Causes of digital exclusion

Although access or lack of it is believed to be the major cause of the exclusion, there are other contributory factors. reports that the four main factors contributing to digital exclusions include; Access: both physical and financial, Motivation: including understanding or appreciation of the benefits, Skills: including whether people have any available means of learning ICT skills and Confidence: including fears of fraud and online security.


The effects of the digital divide are felt in various areas of life. These include education, job opportunities, communication, politics, consumer satisfaction, health Information, community involvement, government, and emergency information.
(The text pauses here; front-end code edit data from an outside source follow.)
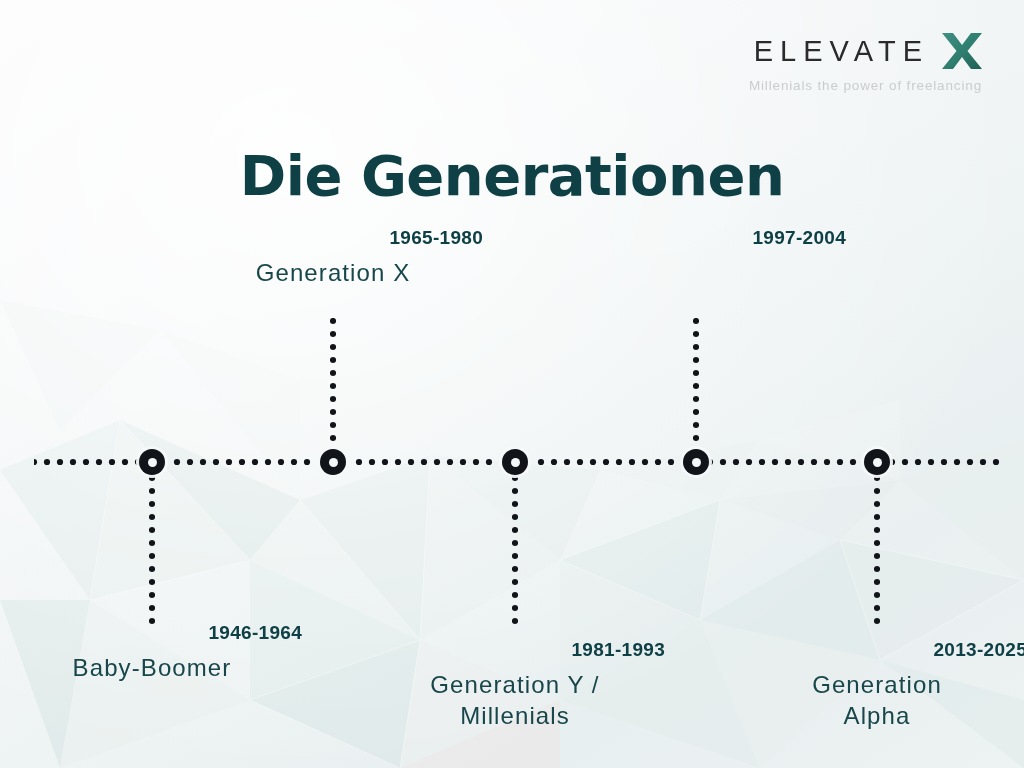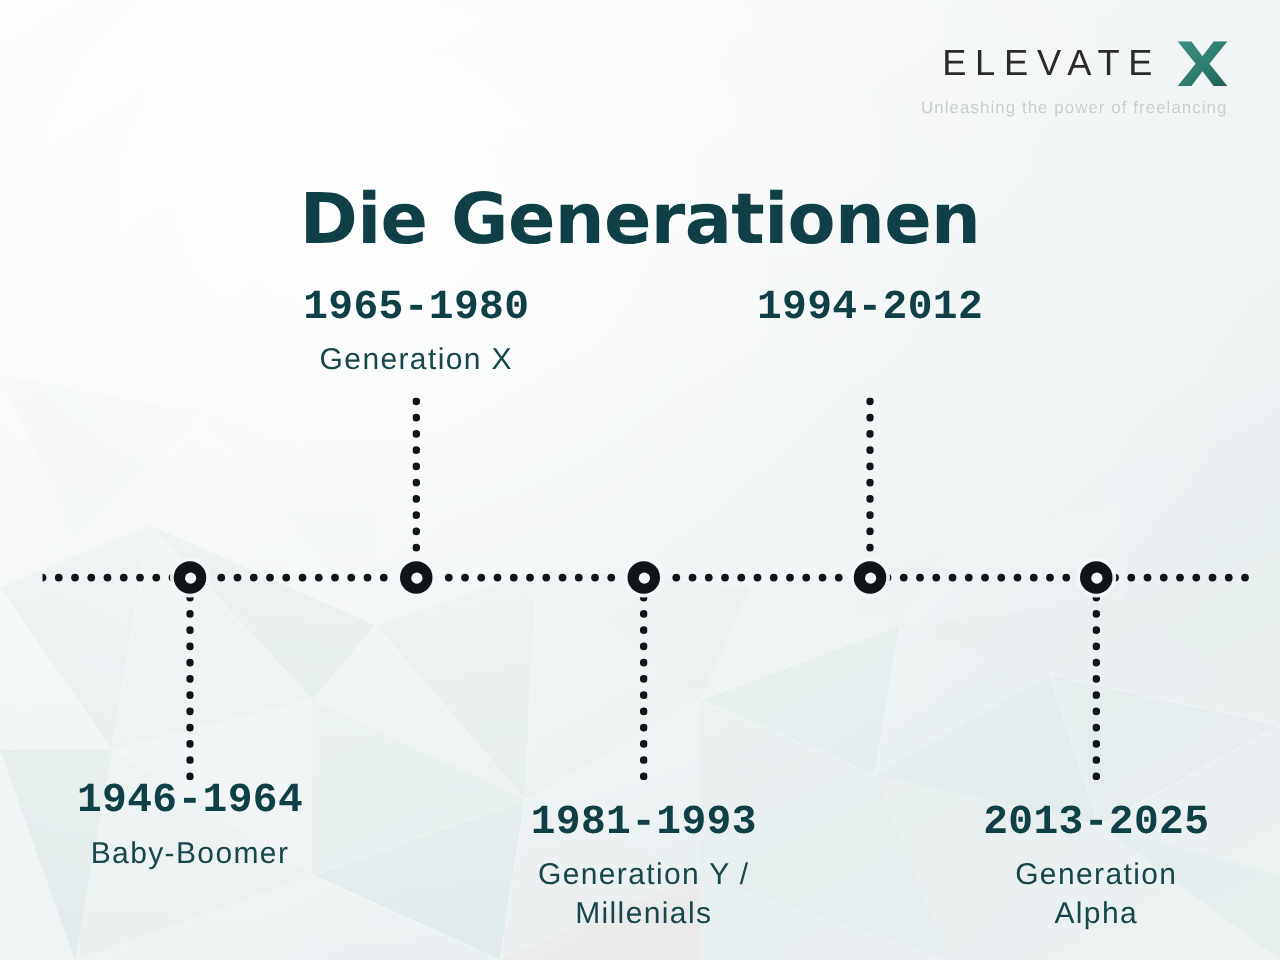--- a/index.html
+++ b/index.html
@@ -204,7 +204,7 @@
         </svg>
       </span>
     </div>
-    <div id="logo-tagline">Unleashing the power of freelancing</div>
+    <div id="logo-tagline">Millenials the power of freelancing</div>
   </div>
 
   <h1 id="page-title">Die Generationen</h1>

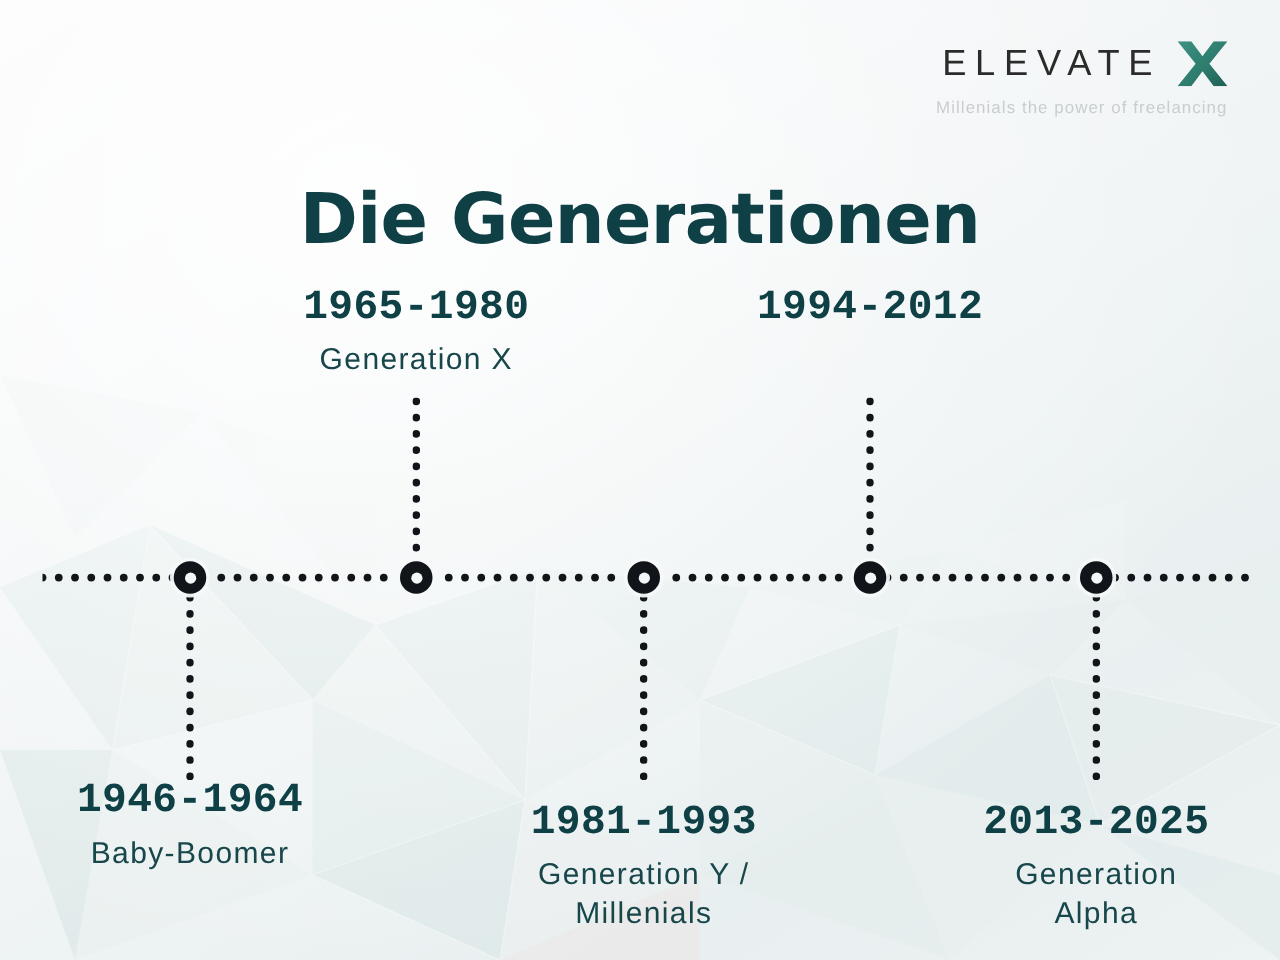--- a/index.html
+++ b/index.html
@@ -124,12 +124,13 @@
     text-align: center;
   }
   .gen-years {
-    font-family: Liberation Mono, monospace;
-    font-size: 33px;
+    font-family: Liberation Sans, sans-serif;
+    font-size: 19px;
     font-weight: bold;
     letter-spacing: 0.3px;
     color: #0e4046;
     line-height: 1.1;
+    text-align: right;
   }
   .gen-name {
     margin-top: 9px;

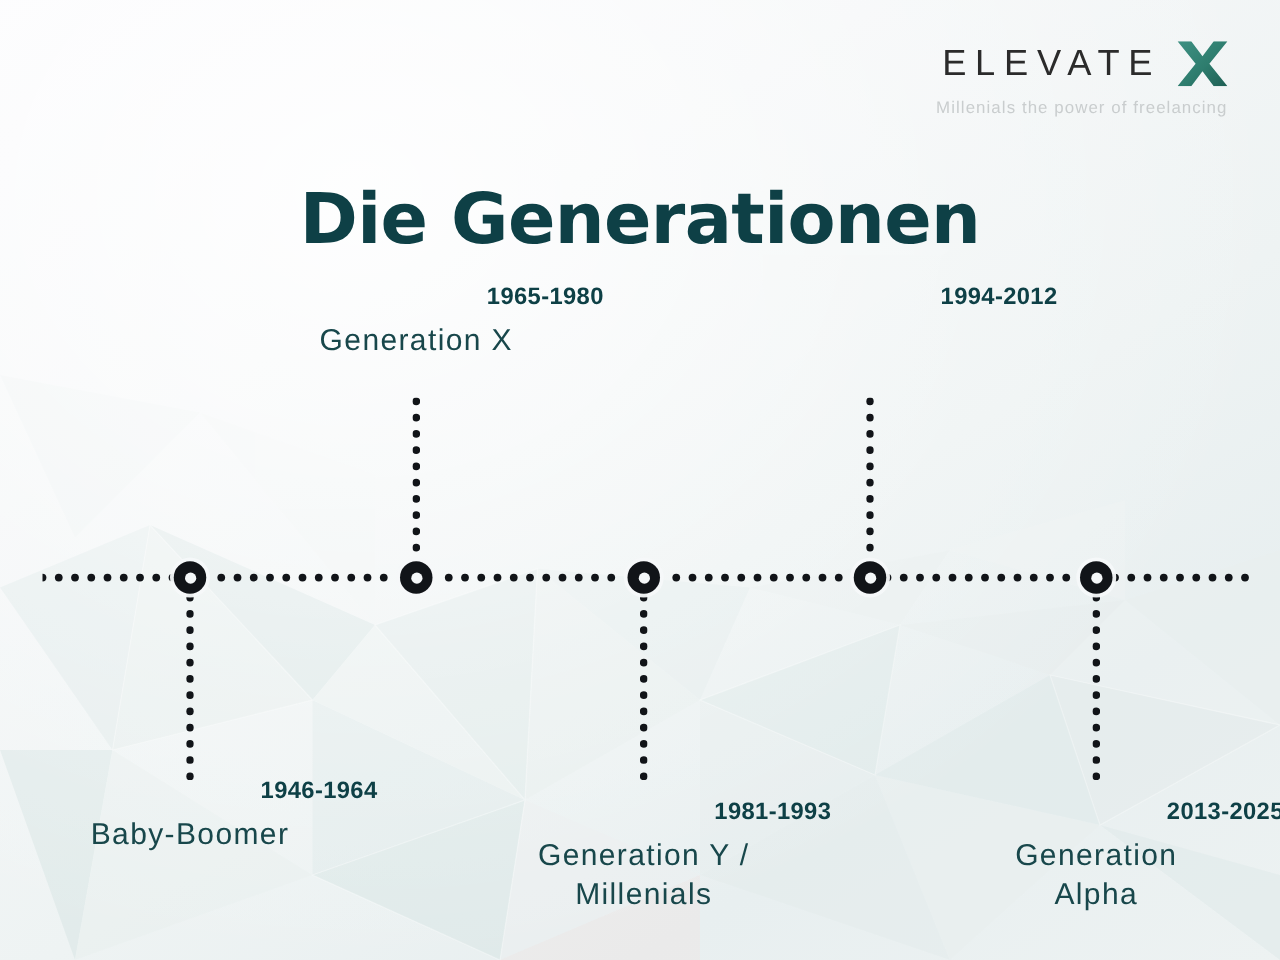--- a/index.html
+++ b/index.html
@@ -367,7 +367,7 @@
           <div class="gen-name">Generation Y /<br>Millenials</div>
         </div>
         <div class="gen-label" style="left: 696px; top: 228px;">
-          <div class="gen-years">1994-2012</div>
+          <div class="gen-years">1997-2004</div>
         </div>
         <div class="gen-label" style="left: 877px; top: 640px;">
           <div class="gen-years">2013-2025</div>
As Stanley Chege, GCIO at Jubilee Insurance observes, ‘digital gaps’ or differences in the ability to access data and digital technologies are widening both between and within countries.

“Internet usage ranges from as high as 87 percent of the population in high-income nations to as low as 17 percent in low-income nations. While nearly four-fifths of countries have implemented regulations on e-commerce and data protection, government responses continue to be outpaced by the speed of digitalization,” he avers adding, “Public officials need to narrow this regulatory gap, not least due to technology’s growing influence on human interaction, health, and belief systems.”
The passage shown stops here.